From the line containing "tax: 20% = 159.51 -> 5% = 40.93" down to the final line of the entries below, quote every line verbatim. Exclude pictures.
--- TASK MATERIAL Enclosed Below ---
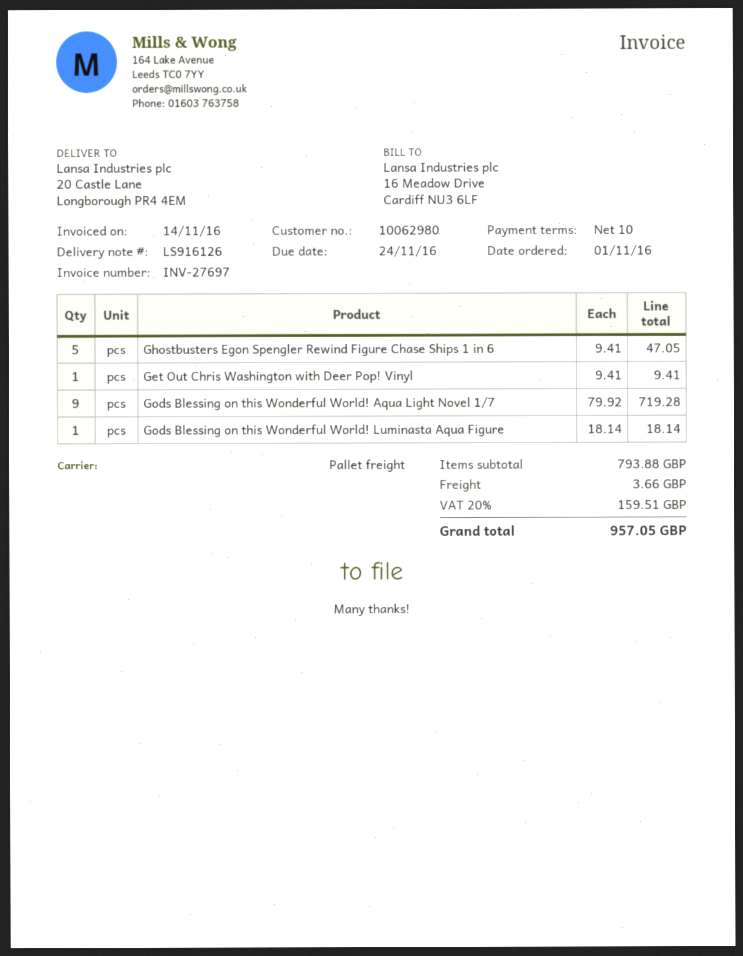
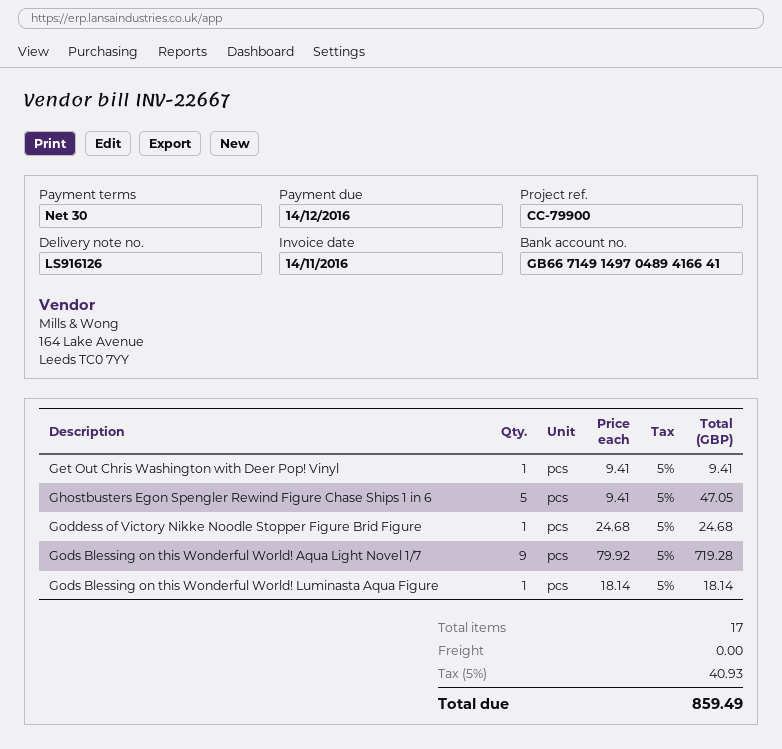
invoice number: INV-27697 -> INV-22667
payment terms: 10 days -> 30 days
due date: 2016-11-24 -> 2016-12-14
Goddess of Victory Nikke Noodle Stopper Figure Brid Figure: none -> 1 x 24.68 = 24.68
shipping: 3.66 -> 0.00
tax: 20% = 159.51 -> 5% = 40.93
total: 957.05 -> 859.49

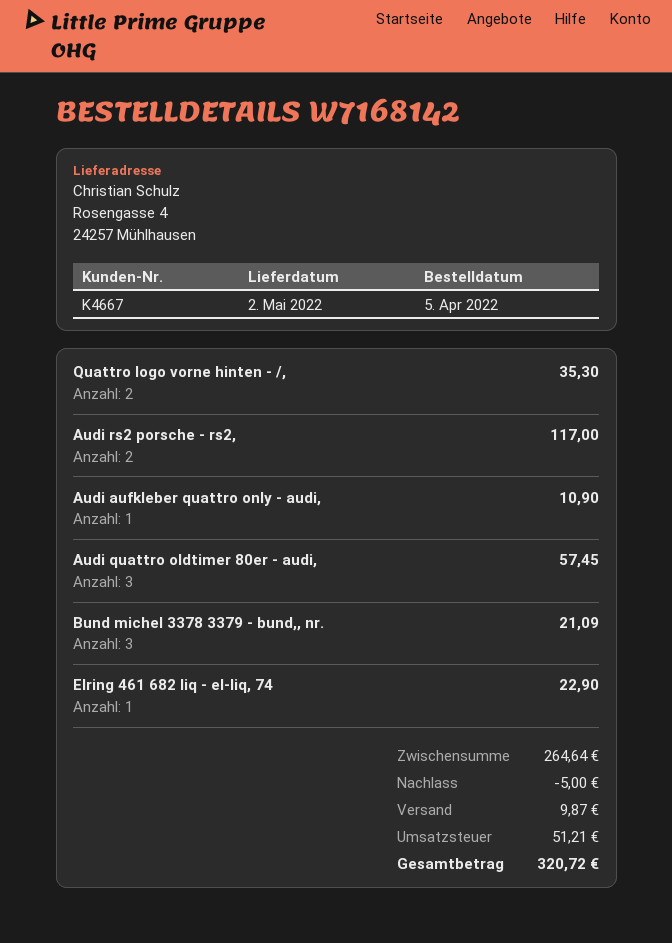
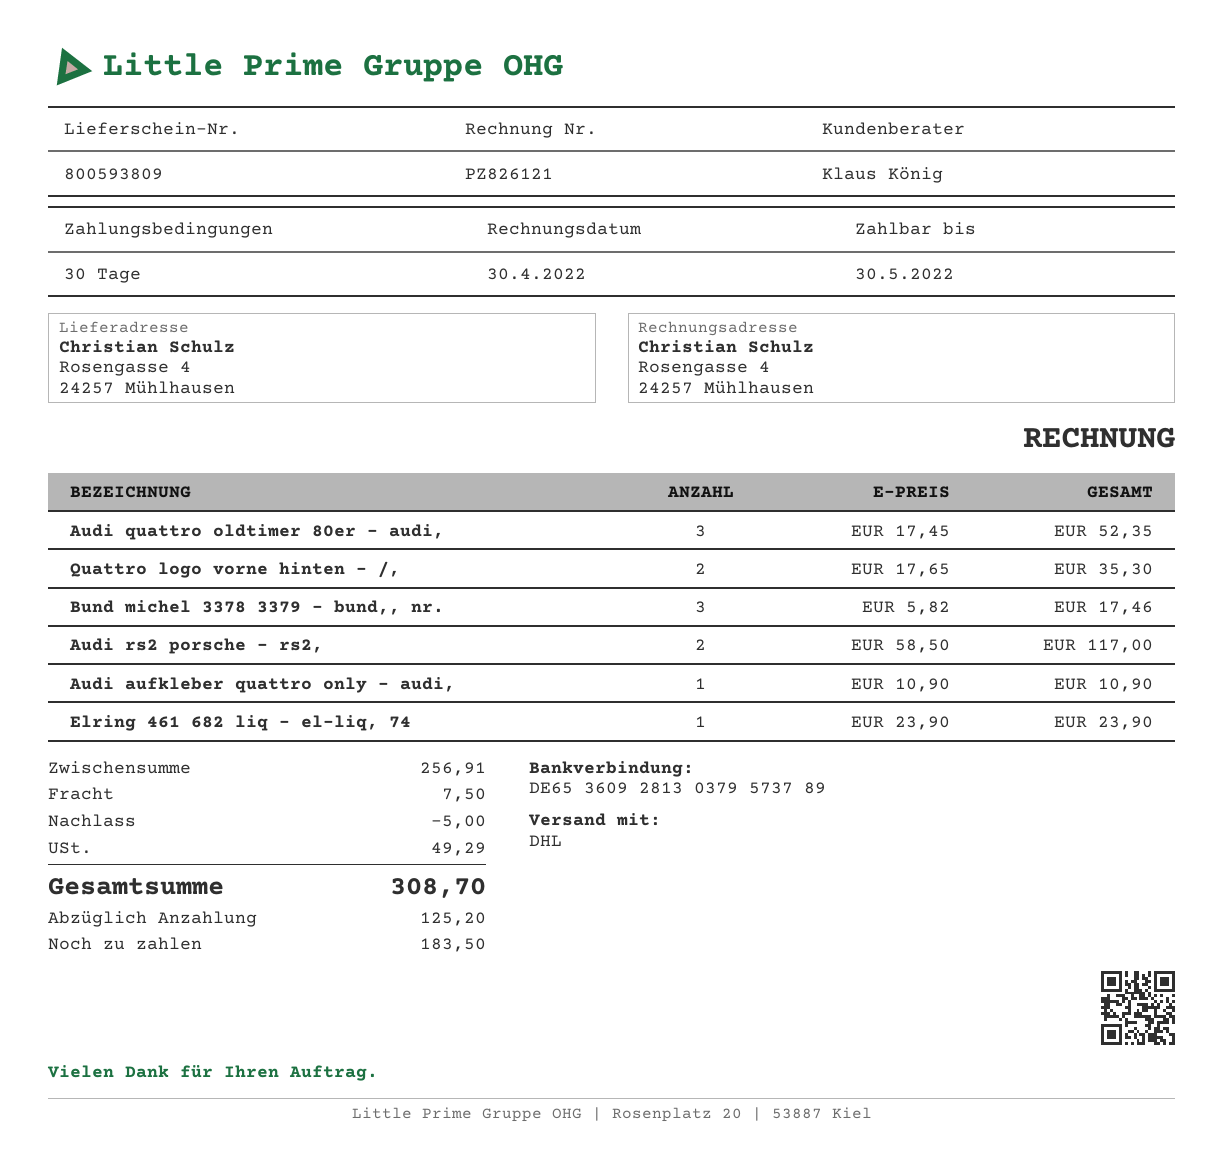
Audi quattro oldtimer 80er - audi,: 3 for 57.45 -> 3 for 52.35
Bund michel 3378 3379 - bund,, nr.: 3 for 21.09 -> 3 for 17.46
Elring 461 682 liq - el-liq, 74: 1 for 22.90 -> 1 for 23.90
subtotal: 264.64 -> 256.91
shipping: 9.87 -> 7.50
tax: 51.21 -> 49.29
total: 320.72 -> 308.70

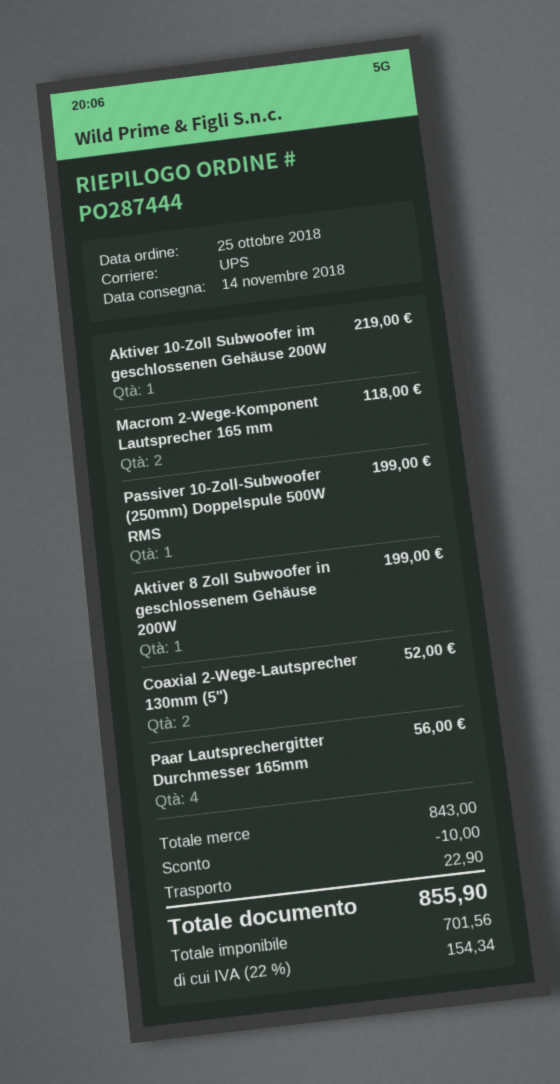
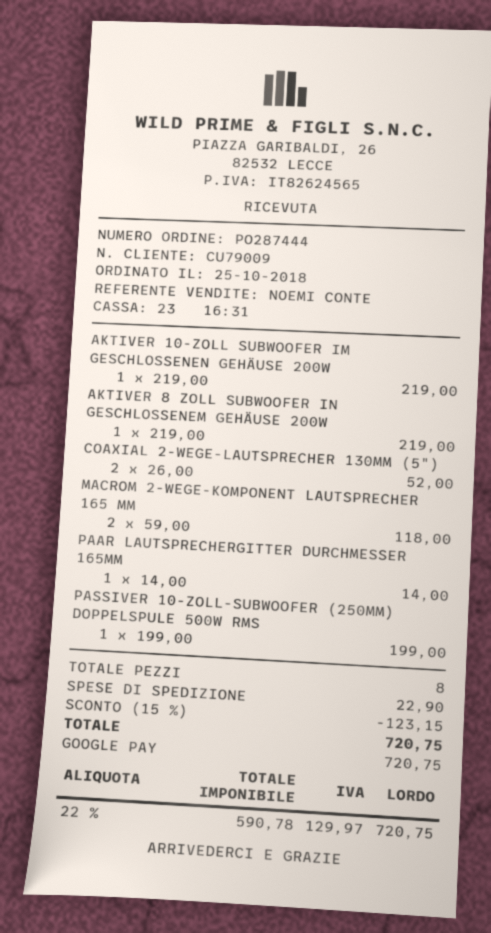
Aktiver 8 Zoll Subwoofer in geschlossenem Gehäuse 200W: 1 for 199.00 -> 1 for 219.00
Paar Lautsprechergitter Durchmesser 165mm: 4 for 56.00 -> 1 for 14.00
discount: 10.00 -> 123.15
net: 701.56 -> 590.78
tax: 22% = 154.34 -> 22% = 129.97
total: 855.90 -> 720.75

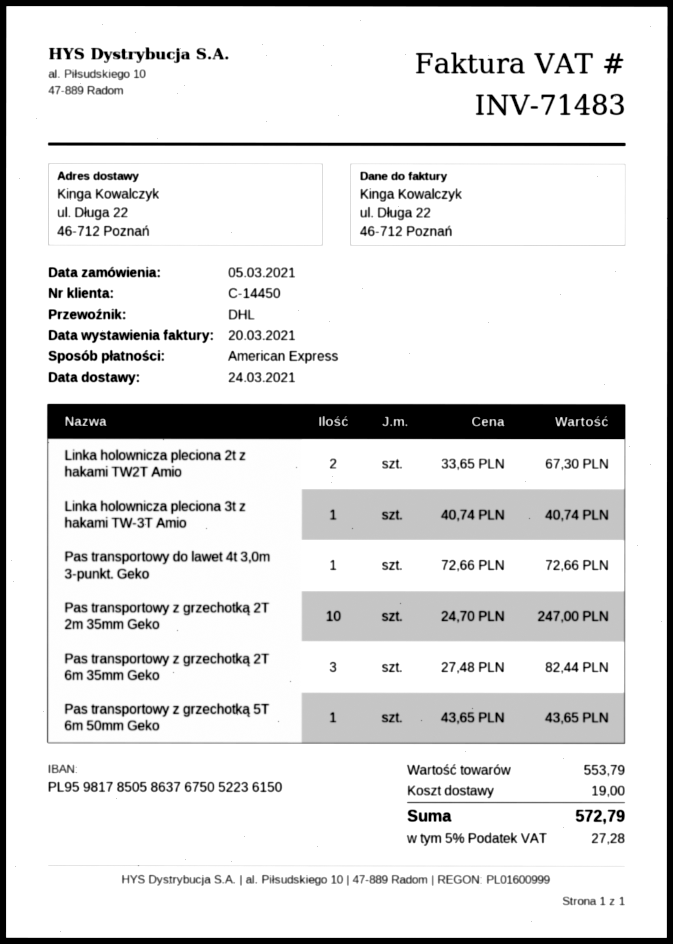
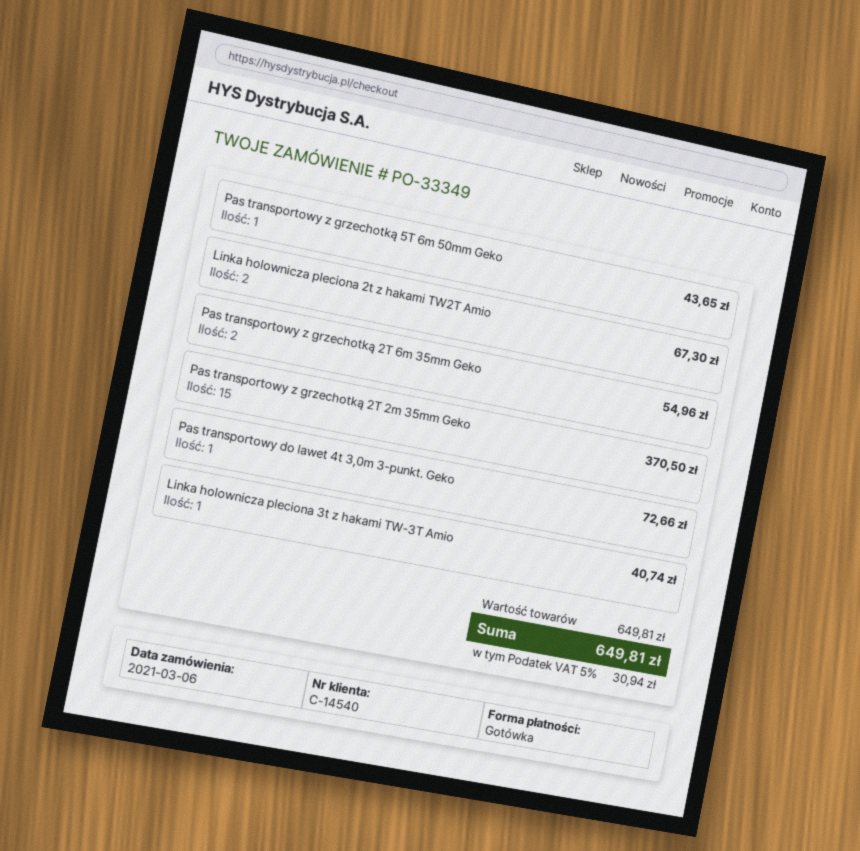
order date: 2021-03-05 -> 2021-03-06
customer number: C-14450 -> C-14540
payment method: American Express -> cash
Pas transportowy z grzechotką 2T 2m 35mm Geko: 10 for 247.00 -> 15 for 370.50
Pas transportowy z grzechotką 2T 6m 35mm Geko: 3 for 82.44 -> 2 for 54.96
subtotal: 553.79 -> 649.81
shipping: 19.00 -> none
tax: 5% = 27.28 -> 5% = 30.94
total: 572.79 -> 649.81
--- End of Enclosed TASK MATERIAL ---
WRITTEN SOLUTION ::
tax: 20% = 159.51 -> 5% = 40.93
total: 957.05 -> 859.49

Audi quattro oldtimer 80er - audi,: 3 for 57.45 -> 3 for 52.35
Bund michel 3378 3379 - bund,, nr.: 3 for 21.09 -> 3 for 17.46
Elring 461 682 liq - el-liq, 74: 1 for 22.90 -> 1 for 23.90
subtotal: 264.64 -> 256.91
shipping: 9.87 -> 7.50
tax: 51.21 -> 49.29
total: 320.72 -> 308.70

Aktiver 8 Zoll Subwoofer in geschlossenem Gehäuse 200W: 1 for 199.00 -> 1 for 219.00
Paar Lautsprechergitter Durchmesser 165mm: 4 for 56.00 -> 1 for 14.00
discount: 10.00 -> 123.15
net: 701.56 -> 590.78
tax: 22% = 154.34 -> 22% = 129.97
total: 855.90 -> 720.75

order date: 2021-03-05 -> 2021-03-06
customer number: C-14450 -> C-14540
payment method: American Express -> cash
Pas transportowy z grzechotką 2T 2m 35mm Geko: 10 for 247.00 -> 15 for 370.50
Pas transportowy z grzechotką 2T 6m 35mm Geko: 3 for 82.44 -> 2 for 54.96
subtotal: 553.79 -> 649.81
shipping: 19.00 -> none
tax: 5% = 27.28 -> 5% = 30.94
total: 572.79 -> 649.81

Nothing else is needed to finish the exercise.